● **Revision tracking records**
= Beginning of Section =

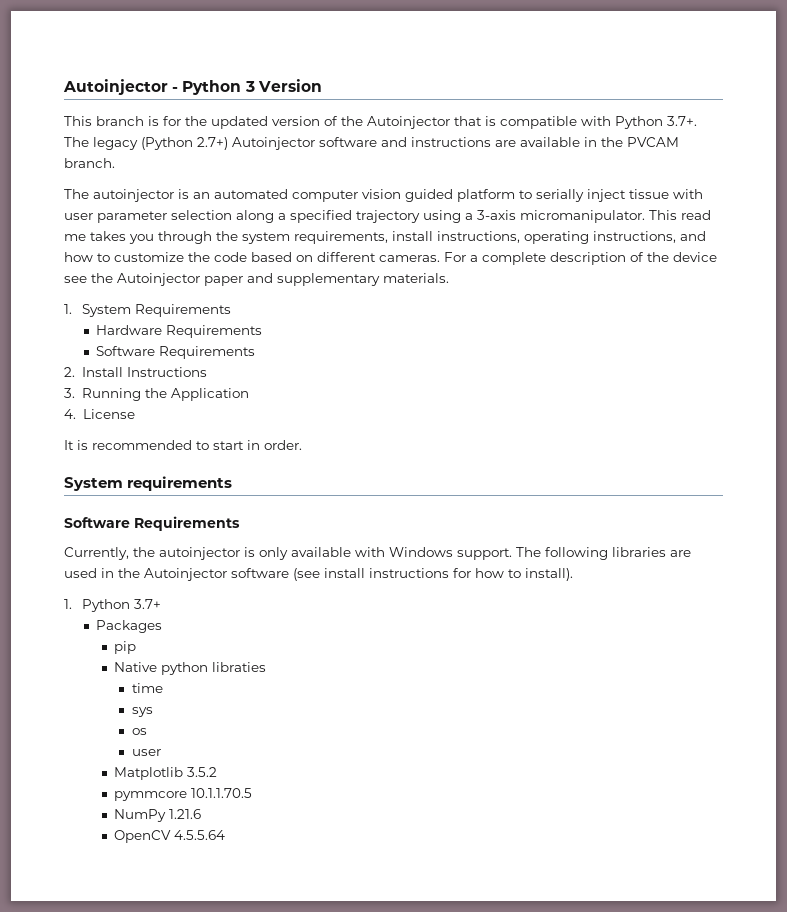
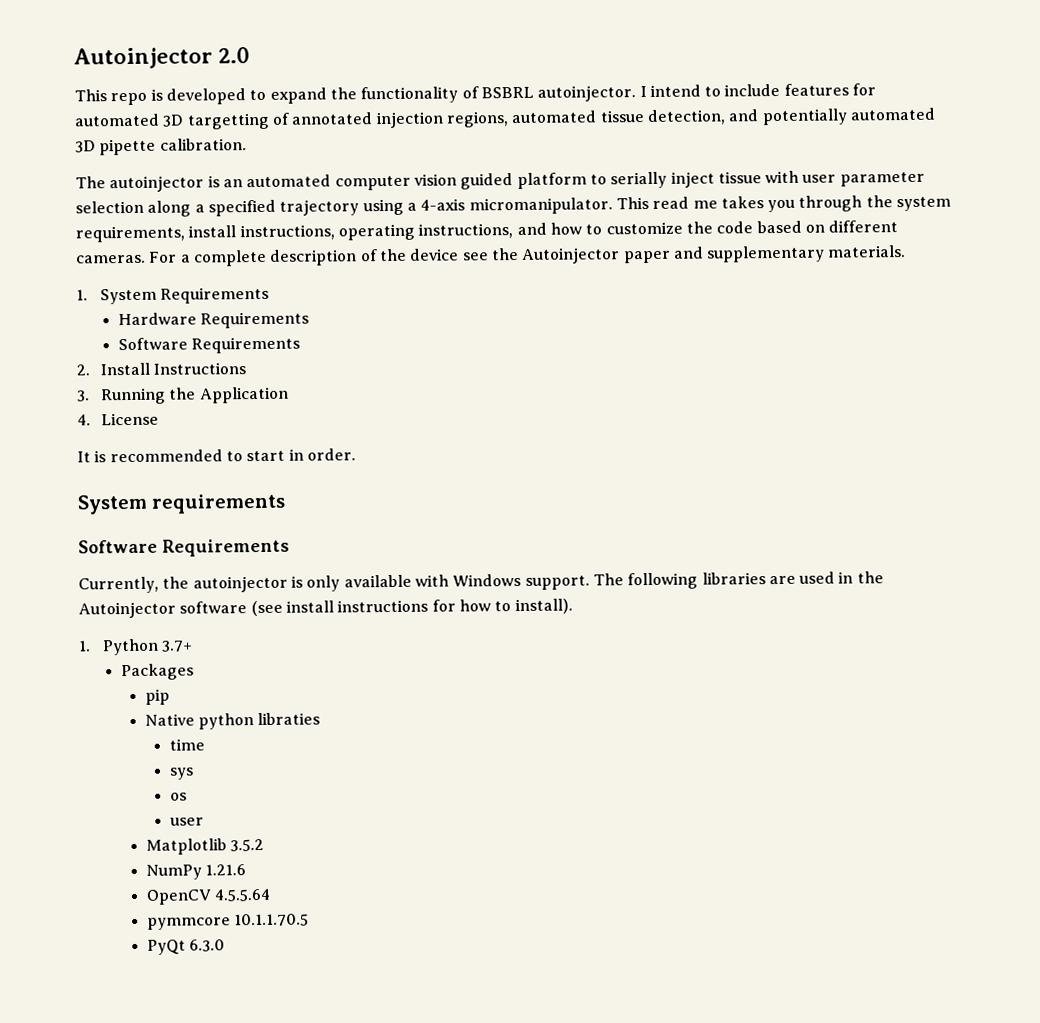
[63,79,322,95] [64,116,697,129] [64,137,679,150] [64,158,115,168] Autoinjector - Python 3 Version // This branch is for the updated version of the Autoinjector that is compatible with Python 3.7+. The legacy (Python 2.7+) Autoinjector software and instructions are available in the PVCAM branch. -> [73,47,251,70] [74,83,877,106] [74,107,936,130] [75,138,247,156] Autoinjector 2.0 // This repo is developed to expand the functionality of BSBRL autoinjector. I intend to include features for automated 3D targetting of annotated injection regions, automated tissue detection, and potentially automated 3D pipette calibration.
[477,210,516,220] 3-axis -> [420,198,466,211] 4-axis
[114,788,253,801] // pymmcore 10.1.1.70.5 -> (264, 845) none
(226, 835) none -> [146,913,309,930] [146,939,225,955] // pymmcore 10.1.1.70.5 // PyQt 6.3.0

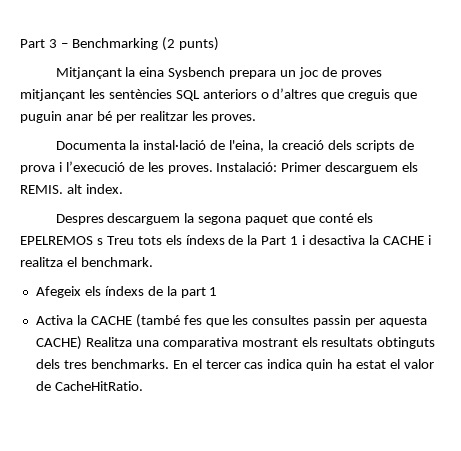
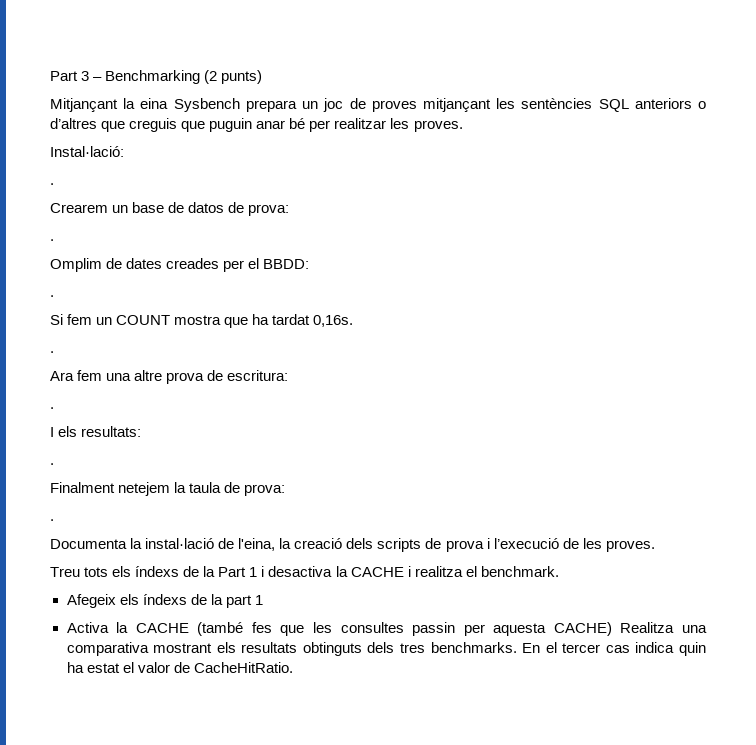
(257, 118) none -> [50,146,124,157] [50,183,54,185] [50,202,290,216] [50,239,54,241] [50,258,310,272] [50,295,54,297] [50,314,354,328] [50,351,54,353] [50,370,289,384] [50,407,54,409] [50,426,142,437] [50,463,54,465] [50,482,286,496] [50,519,54,521] // Instal·lació: // . // Crearem un base de datos de prova: // . // Omplim de dates creades per el BBDD: // . // Si fem un COUNT mostra que ha tardat 0,16s. // . // Ara fem una altre prova de escritura: // . // I els resultats: // . // Finalment netejem la taula de prova: // .
[216,162,419,174] [20,184,123,194] [55,213,373,225] [20,236,103,245] Instalació: Primer descarguem els REMIS. alt index. // Despres descarguem la segona paquet que conté els EPELREMOS s -> (655, 546) //

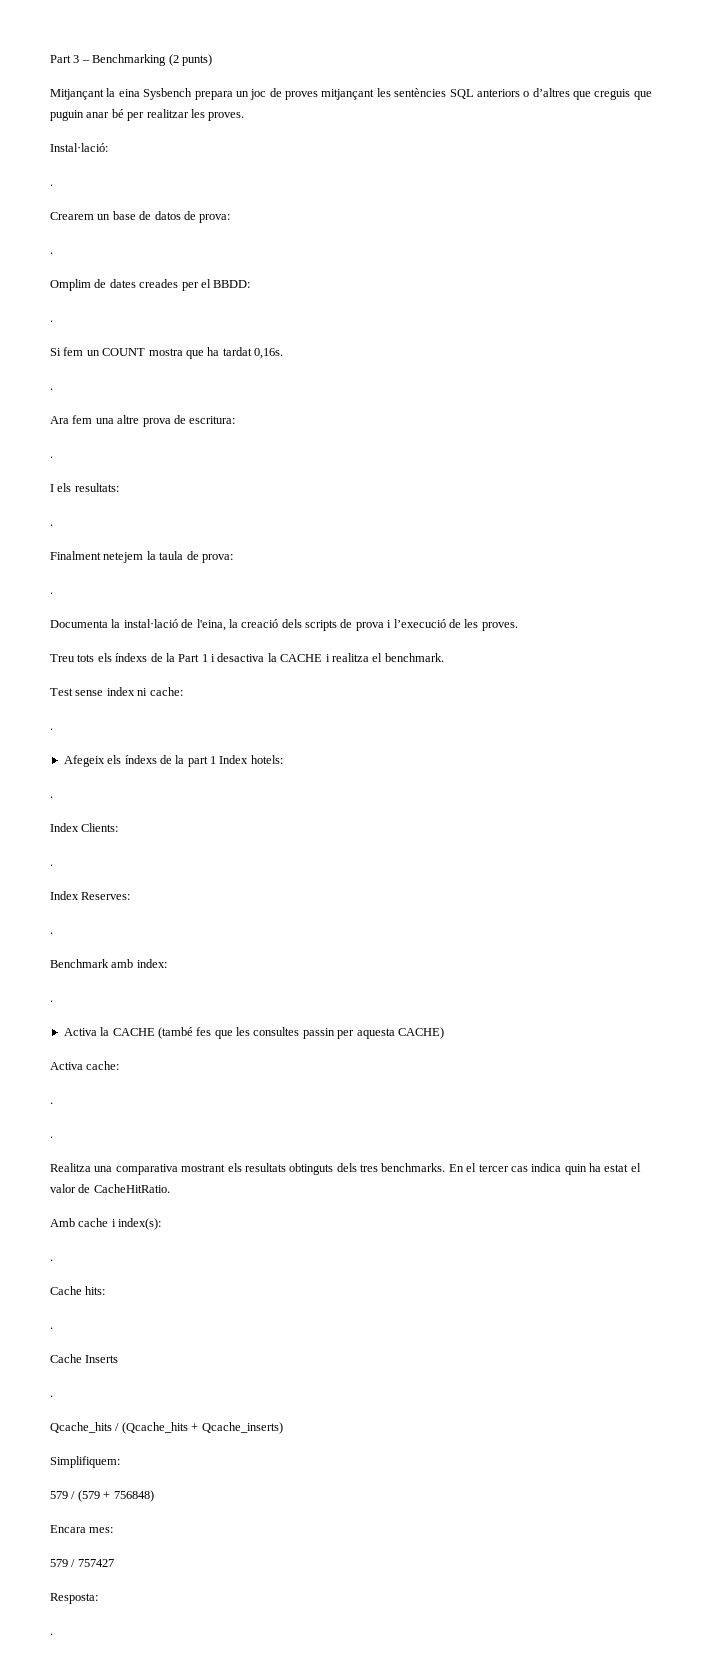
(559, 571) none -> [50,687,183,696] [50,728,53,730] // Test sense index ni cache: // .
(263, 600) none -> [219,755,283,764] [50,796,53,798] [50,823,119,832] [50,864,53,866] [50,891,131,900] [50,932,53,934] [50,959,167,968] [50,1000,53,1002] Index hotels: // . // Index Clients: // . // Index Reserves: // . // Benchmark amb index: // .
(612, 629) none -> [50,1061,120,1070] [50,1102,53,1104] [50,1136,53,1138] // Activa cache: // . // . //
(293, 667) none -> [50,1218,162,1230] [50,1259,53,1261] [50,1286,106,1295] [50,1327,53,1329] [50,1354,119,1363] [50,1395,53,1397] [50,1422,283,1434] [50,1456,120,1468] [50,1490,154,1502] [50,1525,114,1533] [50,1559,114,1567] [50,1593,98,1604] [50,1633,53,1635] // Amb cache i index(s): // . // Cache hits: // . // Cache Inserts // . // Qcache_hits / (Qcache_hits + Qcache_inserts) // Simplifiquem: // 579 / (579 + 756848) // Encara mes: // 579 / 757427 // Resposta: // .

= End of Section =

● **To do**
Only the text of the entries above is to be given again, exactly, with the pictures left out.

● **Response box**
[63,79,322,95] [64,116,697,129] [64,137,679,150] [64,158,115,168] Autoinjector - Python 3 Version // This branch is for the updated version of the Autoinjector that is compatible with Python 3.7+. The legacy (Python 2.7+) Autoinjector software and instructions are available in the PVCAM branch. -> [73,47,251,70] [74,83,877,106] [74,107,936,130] [75,138,247,156] Autoinjector 2.0 // This repo is developed to expand the functionality of BSBRL autoinjector. I intend to include features for automated 3D targetting of annotated injection regions, automated tissue detection, and potentially automated 3D pipette calibration.
[477,210,516,220] 3-axis -> [420,198,466,211] 4-axis
[114,788,253,801] // pymmcore 10.1.1.70.5 -> (264, 845) none
(226, 835) none -> [146,913,309,930] [146,939,225,955] // pymmcore 10.1.1.70.5 // PyQt 6.3.0

(257, 118) none -> [50,146,124,157] [50,183,54,185] [50,202,290,216] [50,239,54,241] [50,258,310,272] [50,295,54,297] [50,314,354,328] [50,351,54,353] [50,370,289,384] [50,407,54,409] [50,426,142,437] [50,463,54,465] [50,482,286,496] [50,519,54,521] // Instal·lació: // . // Crearem un base de datos de prova: // . // Omplim de dates creades per el BBDD: // . // Si fem un COUNT mostra que ha tardat 0,16s. // . // Ara fem una altre prova de escritura: // . // I els resultats: // . // Finalment netejem la taula de prova: // .
[216,162,419,174] [20,184,123,194] [55,213,373,225] [20,236,103,245] Instalació: Primer descarguem els REMIS. alt index. // Despres descarguem la segona paquet que conté els EPELREMOS s -> (655, 546) //

(559, 571) none -> [50,687,183,696] [50,728,53,730] // Test sense index ni cache: // .
(263, 600) none -> [219,755,283,764] [50,796,53,798] [50,823,119,832] [50,864,53,866] [50,891,131,900] [50,932,53,934] [50,959,167,968] [50,1000,53,1002] Index hotels: // . // Index Clients: // . // Index Reserves: // . // Benchmark amb index: // .
(612, 629) none -> [50,1061,120,1070] [50,1102,53,1104] [50,1136,53,1138] // Activa cache: // . // . //
(293, 667) none -> [50,1218,162,1230] [50,1259,53,1261] [50,1286,106,1295] [50,1327,53,1329] [50,1354,119,1363] [50,1395,53,1397] [50,1422,283,1434] [50,1456,120,1468] [50,1490,154,1502] [50,1525,114,1533] [50,1559,114,1567] [50,1593,98,1604] [50,1633,53,1635] // Amb cache i index(s): // . // Cache hits: // . // Cache Inserts // . // Qcache_hits / (Qcache_hits + Qcache_inserts) // Simplifiquem: // 579 / (579 + 756848) // Encara mes: // 579 / 757427 // Resposta: // .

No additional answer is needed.